Data Analysis on College Football with R
The skills the author demoed here can be learned through taking Data Science with Machine Learning bootcamp with NYC Data Science Academy.
Contributed by Wann-Jiun Ma. He is currently in the NYC Data Science Academy Online Data Science Bootcamp program. This post is based on his first class project - Data Analysis and Visualization with R.
As the college football enters second half of the 2016-2017 season, it is time to examine the performance of each team and predict which team has the highest chance to be the playoff contender for the national championship game on January 9, 2017. In this project, we use the past 10 year (2006-2015) NCAA college football data downloaded from http://www.drwagpicks.com/p/blog-page.html to perform exploratory data analysis (EDA) for college football.
The college football dataset has many different types of features to play with. There are two main categories in the dataset: yardage related and non-yardage related. The yardage related data consist of passing and rushing yards achieved in each game. The non-yardage related data include passing/rushing attempts, the number of fumbles lost and interceptions thrown, etc. We would like to explore the football dataset and find the insights from the data. The results obtained by EDA can be further used to design our machine learning models.
Since the main goal is to predict the result of each football game, the most important question that we should first ask is what features would likely impose a direct impact on the result of a football game. Does a winning team throw less interceptions than a losing team? Is the number of the fourth down conversions a major factor to decide the result of a game? Does a team making more passing completions have a higher chance to win a game? The list can go on and on. So let us start to explore the dataset.
Data Analysis and Visualization
When we download the dataset from the website, each row in the table represents the result of each game played from 2005 to 2015, and columns are the features such as visitor team, home team, and different types of the records of the corresponding game.
There are more than 8202 games played from 2005 to 2015. It becomes easier to play with the data tables if we separate the row to two different rows: one for visitor team and the other for the home team. We should also add a column to store the results of the games. Then, we can use "Group By" to examine the correlation between different features (e.g., passing/rushing yards, attempts, etc.) and the results of the games. We first perform such date table transformations to transfer the table into the forms that have satisfied our needs. All codes can be found at https://github.com/Wann-Jiun/nycdsa_project_1_eda
Winning vs Losing Team
After the transformations, we are ready to generate our first plot. Let's have an overview of the features.
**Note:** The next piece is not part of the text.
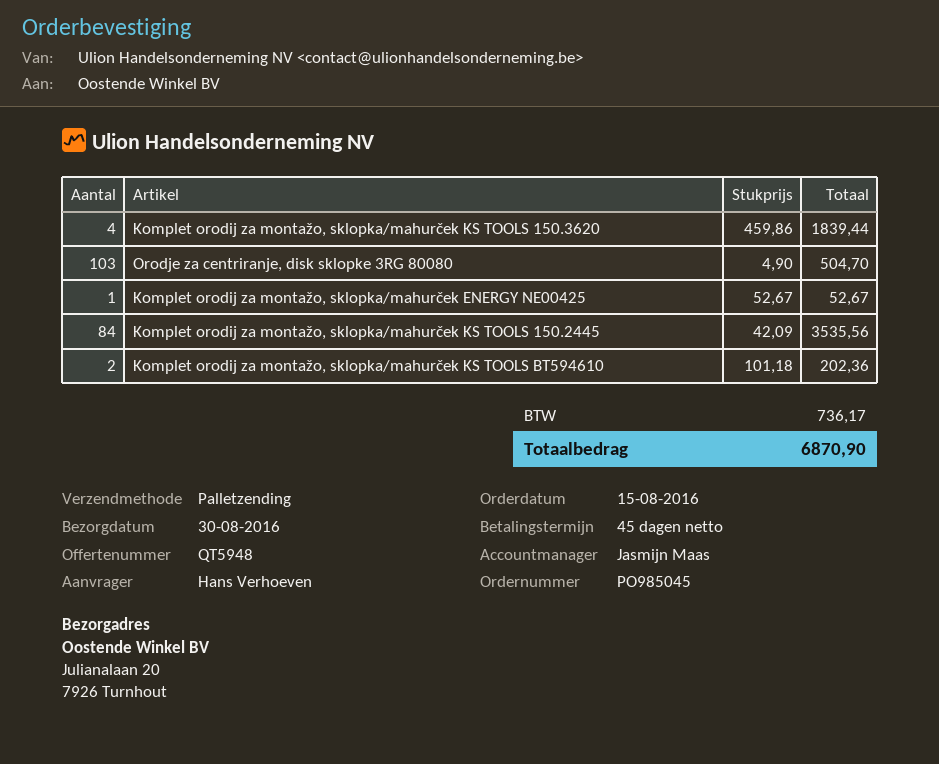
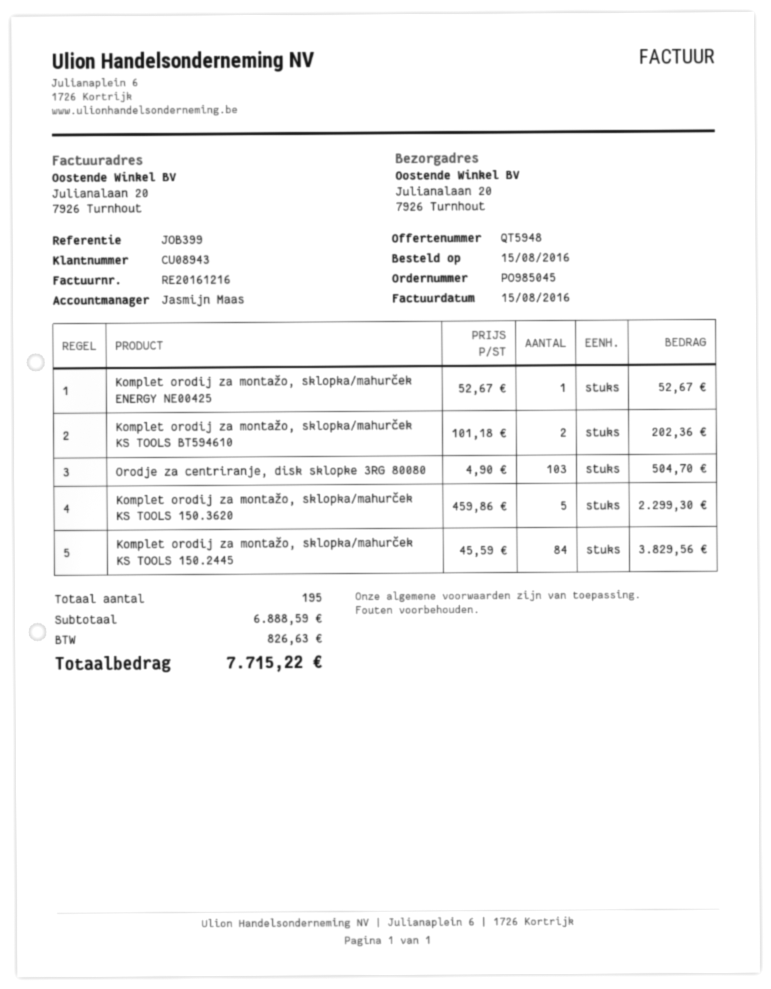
Komplet orodij za montažo, sklopka/mahurček KS TOOLS 150.3620: 4 x 459.86 = 1839.44 -> 5 x 459.86 = 2299.30
Komplet orodij za montažo, sklopka/mahurček KS TOOLS 150.2445: 84 x 42.09 = 3535.56 -> 84 x 45.59 = 3829.56
tax: 736.17 -> 826.63
total: 6870.90 -> 7715.22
The bar chart shows a comparison between wining teams and losing teams with respect to all non-yardage related features. It looks like the winning teams have more rushing attempts than the losing teams. Note that losing teams have more passing attempts than winning teams. Maybe this is because when you pass footballs more, the chance that the balls intercepted is higher than only running the football. Now, let's perform a similar analysis for the yardage related features.
Indeed, it looks like the winning teams have more rushing yards achieved than the losing teams. Winning teams have more than 50% of rushing yards than losing teams! Although the wining teams also have more passing yards than the losing teams, the difference is not so significant comparing to the rushing yards.
In addition to the mean values, we also compare the different statistical values of the rushing yards for winning and losing teams. We plot the entire distributions of rushing yards for both the winning and losing teams. Obviously, winning teams have a distributions with more rushing yards than the losing teams.
Again, we can do the same thing for rushing attempts. We plot the entire distributions of rushing attempts for both the winning and losing teams. We can see that winning teams have distributions with more rushing attempts than losing teams.
From our previous analysis, it looks like that the rushing information such as rushing yards and attempts plays an important role in determining the outcome of a football game. This motivates us to use rushing yards and attempts to visualize the results of the football games. We plot the winning and losing results using rushing yards and attempts. The figure shows that there are two groups. The group with winning records tends to have more rushing yards and attempts than the group with losing records. Such kind of insights can help us to build up our machine learning models.
In addition to label winning and losing teams using two different colors, we can also consider the total wins of each team form 2005 to 2015. We plot the total wins of each team using rushing yards and attempts. The figure shows that teams with more total wins tend to have more rushing yards and rushing attempts.
Next, we group by each team and plot rushing yards, rushing attempts, passing yards, and passing attempts as functions of the total wins. We use linear regression to find the relations between total wins and the four features. The figure shows that there is a linear correlation between rushing yards and the total wins, which has verified our guess that winning teams have more rushing yards than losing teams.
By doing exploratory data analysis, we have found out that a winning team tends to run the football more than a losing team. There are many other features and relations that we can explore. For example, it would be interesting to see how the game evolves. Do teams run the football more than they did 10 years ago? Does the current football game tend to have less interceptions thrown since teams prefer to run the football more?
We have not yet explored such kind of relations between each team and the corresponding result of the game. There are certain teams dominating today’s football game. What are the unique characteristics of these teams? Do they run the football more than the other teams? All information generated can help us to build up machine learning models to predict the results of football games.